Infection by SARS-CoV-2 leads in 15% of cases to severe illness associated with respiratory distress syndrome and increased morbidity and mortality. The difficulties of taking samples from patients, often limited to broncho-alveolar fluids, hinders understanding of the consequences of infection at lung tissue level.
Researchers at the University of Columbia instigated a programme of rapid autopsies (under the direction of the Institutional Review Board) to remove and freeze the pulmonary tissues of COVID-19 patients in the ten hours following their deaths, so avoiding any deterioration. They analysed transcription profiles (transcriptome) by single-cell RNA sequencing (snRNA-seq). This work was carried out on a cohort of 19 people with an average age of 72 as well as on a control-cohort (non COVID-19) of 7 patients aged about 70, representing a total of 116 314 cells. The cells were identified and classified according to several criteria, such as markers expressed in the membrane (over or under-expression of specific genes) or their granularity (which reflects the internal complexity of the cell). In total, 9 cellular types were identified: epithelial and endothelial cells, myeloids, fibroblasts, T and B lymphocytes, neurons, mastocytes and antigen-presenting cells (including dendritic cells).
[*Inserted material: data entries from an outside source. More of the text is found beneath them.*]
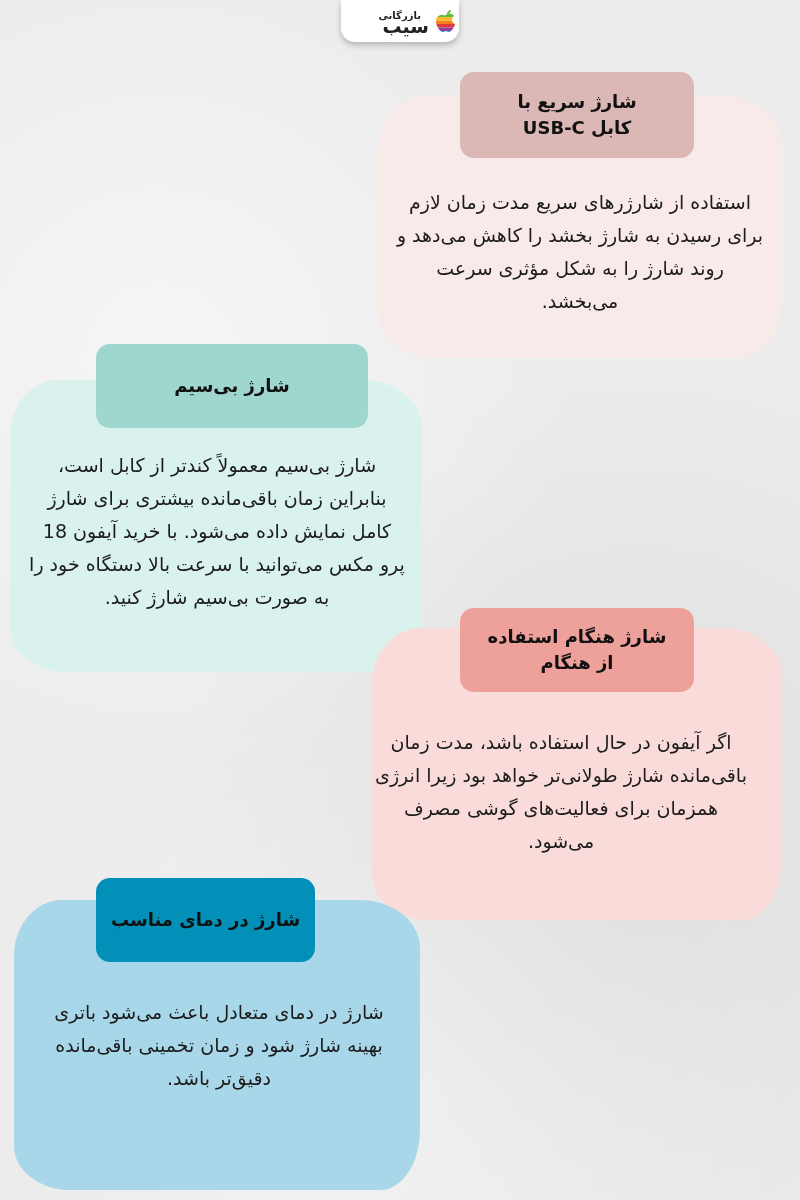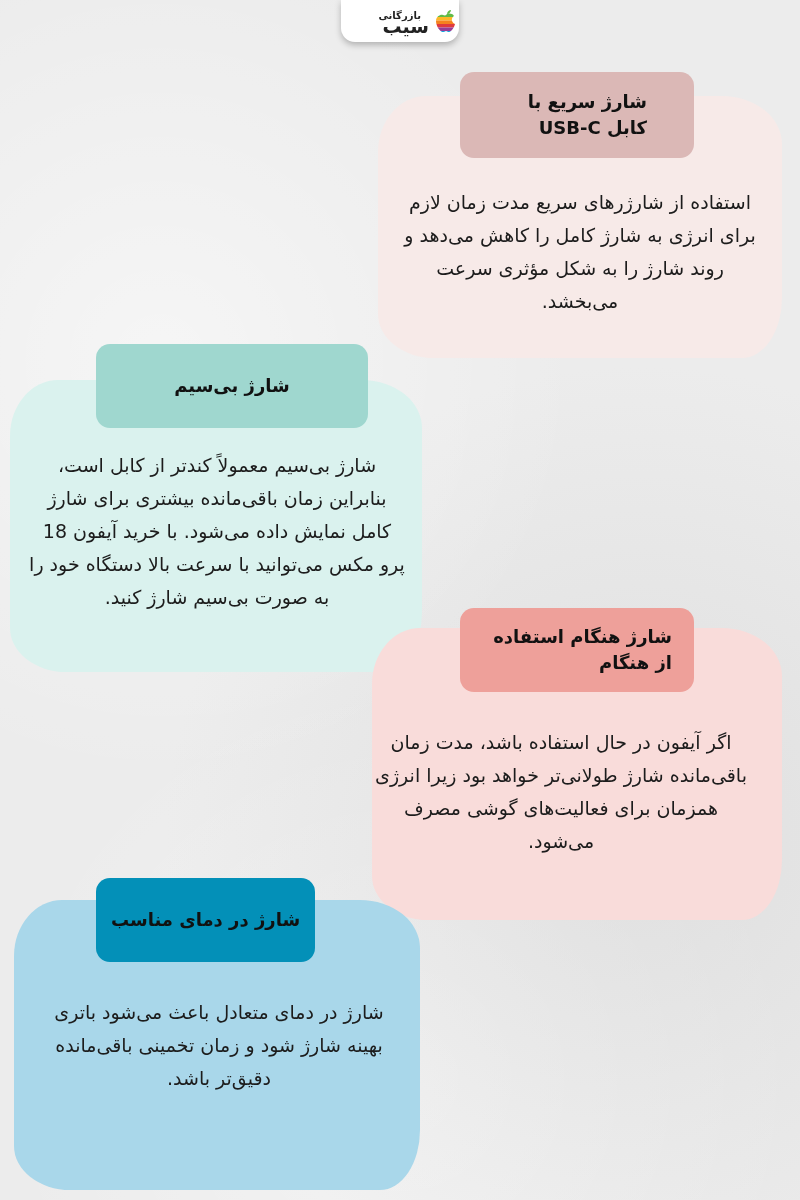--- a/index.html
+++ b/index.html
@@ -23,21 +23,21 @@
   .apple { width:26px; height:26px; }
   .card {
     position:absolute; border-radius:48px 60px 40px 56px / 56px 48px 60px 44px;
   }
   .card-body {
     position:absolute; text-align:center; color:#1c1c1c;
     font-size:19px; line-height:33px;
   }
   .tag {
     position:absolute; border-radius:14px; display:flex; align-items:center; justify-content:center;
-    text-align:right; font-weight:bold; color:#111; font-size:18px; line-height:26px;
+    text-align:center; font-weight:bold; color:#111; font-size:18px; line-height:26px;
   }
 </style>
 </head>
 <body>
 
 <div class="logo-tab">
   <svg class="apple" viewBox="0 0 26 26">
     <defs>
         <clipPath id="ap">
           <path d="M13 7c2-2 6-2 8 1-3 2-3 6 1 8-1 4-4 8-6 8-2 0-2-1-3-1s-1 1-3 1c-3 0-7-6-7-11 0-5 5-7 7-6 1 0 2 1 3 0z"></path>
@@ -56,21 +56,21 @@
   <div class="logo-text">
     <div>بازرگانی</div>
     <div style="font-size:19px;margin-left:12px;">سیب</div>
   </div>
 </div>
 
 <div class="card" style="left:378px; top:96px; width:404px; height:262px; background:#f7eae8;"></div>
 <div class="tag" style="left:460px; top:72px; width:234px; height:86px; background:#dbb8b6;">
   <span style="width:140px; display:block;">شارژ سریع با کابل USB-C</span>
 </div>
-<div class="card-body" style="left:395px; top:186px; width:370px;">استفاده از شارژرهای سریع مدت زمان لازم برای انرژی به شارژ کامل را کاهش می‌دهد و روند شارژ را به شکل مؤثری سرعت می‌بخشد.</div>
+<div class="card-body" style="left:395px; top:186px; width:370px;">استفاده از شارژرهای سریع مدت زمان لازم برای رسیدن به شارژ بخشد را کاهش می‌دهد و روند شارژ را به شکل مؤثری سرعت می‌بخشد.</div>
 
 <div class="card" style="left:10px; top:380px; width:412px; height:292px; background:#daf2ee;"></div>
 <div class="tag" style="left:96px; top:344px; width:272px; height:84px; background:#9fd7cf;">
   <span>شارژ بی‌سیم</span>
 </div>
 <div class="card-body" style="left:28px; top:449px; width:378px;">شارژ بی‌سیم معمولاً کندتر از کابل است، بنابراین زمان باقی‌مانده بیشتری برای شارژ کامل نمایش داده می‌شود. با خرید آیفون 18 پرو مکس می‌توانید با سرعت بالا دستگاه خود را به صورت بی‌سیم شارژ کنید.</div>
 
 <div class="card" style="left:372px; top:628px; width:410px; height:292px; background:#f9dcda;"></div>
 <div class="tag" style="left:460px; top:608px; width:234px; height:84px; background:#eea09a;">
   <span style="width:190px; display:block;">شارژ هنگام استفاده از هنگام</span>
In COVID-19 patients overall, an increase in the number of myeloid cells was observed, in particular monocytes and macrophages that were aberrantly overactivated (over-expression of CTSB/D/Z, PSAP). This suggests that these cells are a major source of inflammatory deregulation in the lungs. The analysis of blood cells showed that antibody response was relatively well preserved (enrichment of the IGHV1-18/IGLV3-20 genetic combination producing neutralising antibodies). In COVID-19 patients, the number of alveolar cells (AT1 et AT2) was seen to be reduced. AT2 cells, which act as progenitor cells to regenerate the AT1 cells, can no longer make this transition (decrease in ETV5, CAV1).
By using a supplementary cohort of 23 patients and proteomic analyses, the researchers showed that the epithelial cells produce more IL-6 and the macrophages produce more IL-1β, two pro-inflammatory cytokines overexpressed in COVID-19 patients, compared to healthy patients or patients suffering from other pulmonary infections. Tuft cells (overexpression of ChAT, Pou2f3), involved in the inflammation of respiratory passages but whose role is little understood, were 3 times more present in the upper respiratory passages. The number of fibroblasts was also higher, in particular pathological fibroblasts (overexpression of CTHRC1, JunB/D).